:: Prompt ::
From the first line to the last, copy the data below word for word.

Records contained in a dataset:

= = =

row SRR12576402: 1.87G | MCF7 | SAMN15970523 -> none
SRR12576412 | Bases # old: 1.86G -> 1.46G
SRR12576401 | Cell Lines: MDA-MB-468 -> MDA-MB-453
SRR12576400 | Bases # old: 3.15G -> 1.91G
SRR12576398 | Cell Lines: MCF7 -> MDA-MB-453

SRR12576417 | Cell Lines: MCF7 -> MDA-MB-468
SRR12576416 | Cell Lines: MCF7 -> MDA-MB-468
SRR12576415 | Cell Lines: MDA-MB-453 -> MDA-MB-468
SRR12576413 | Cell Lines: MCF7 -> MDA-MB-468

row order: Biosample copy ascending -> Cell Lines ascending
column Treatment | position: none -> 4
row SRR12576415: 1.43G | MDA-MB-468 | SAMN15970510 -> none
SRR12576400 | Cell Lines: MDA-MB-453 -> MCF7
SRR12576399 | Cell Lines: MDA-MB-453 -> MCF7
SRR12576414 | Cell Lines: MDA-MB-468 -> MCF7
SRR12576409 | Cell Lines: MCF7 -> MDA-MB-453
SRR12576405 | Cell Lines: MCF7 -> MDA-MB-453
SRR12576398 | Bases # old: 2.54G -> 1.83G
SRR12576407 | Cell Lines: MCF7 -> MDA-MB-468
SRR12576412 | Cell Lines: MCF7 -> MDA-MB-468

= = =

:: Task result ::
row SRR12576402: 1.87G | MCF7 | SAMN15970523 -> none
SRR12576412 | Bases # old: 1.86G -> 1.46G
SRR12576401 | Cell Lines: MDA-MB-468 -> MDA-MB-453
SRR12576400 | Bases # old: 3.15G -> 1.91G
SRR12576398 | Cell Lines: MCF7 -> MDA-MB-453

SRR12576417 | Cell Lines: MCF7 -> MDA-MB-468
SRR12576416 | Cell Lines: MCF7 -> MDA-MB-468
SRR12576415 | Cell Lines: MDA-MB-453 -> MDA-MB-468
SRR12576413 | Cell Lines: MCF7 -> MDA-MB-468

row order: Biosample copy ascending -> Cell Lines ascending
column Treatment | position: none -> 4
row SRR12576415: 1.43G | MDA-MB-468 | SAMN15970510 -> none
SRR12576400 | Cell Lines: MDA-MB-453 -> MCF7
SRR12576399 | Cell Lines: MDA-MB-453 -> MCF7
SRR12576414 | Cell Lines: MDA-MB-468 -> MCF7
SRR12576409 | Cell Lines: MCF7 -> MDA-MB-453
SRR12576405 | Cell Lines: MCF7 -> MDA-MB-453
SRR12576398 | Bases # old: 2.54G -> 1.83G
SRR12576407 | Cell Lines: MCF7 -> MDA-MB-468
SRR12576412 | Cell Lines: MCF7 -> MDA-MB-468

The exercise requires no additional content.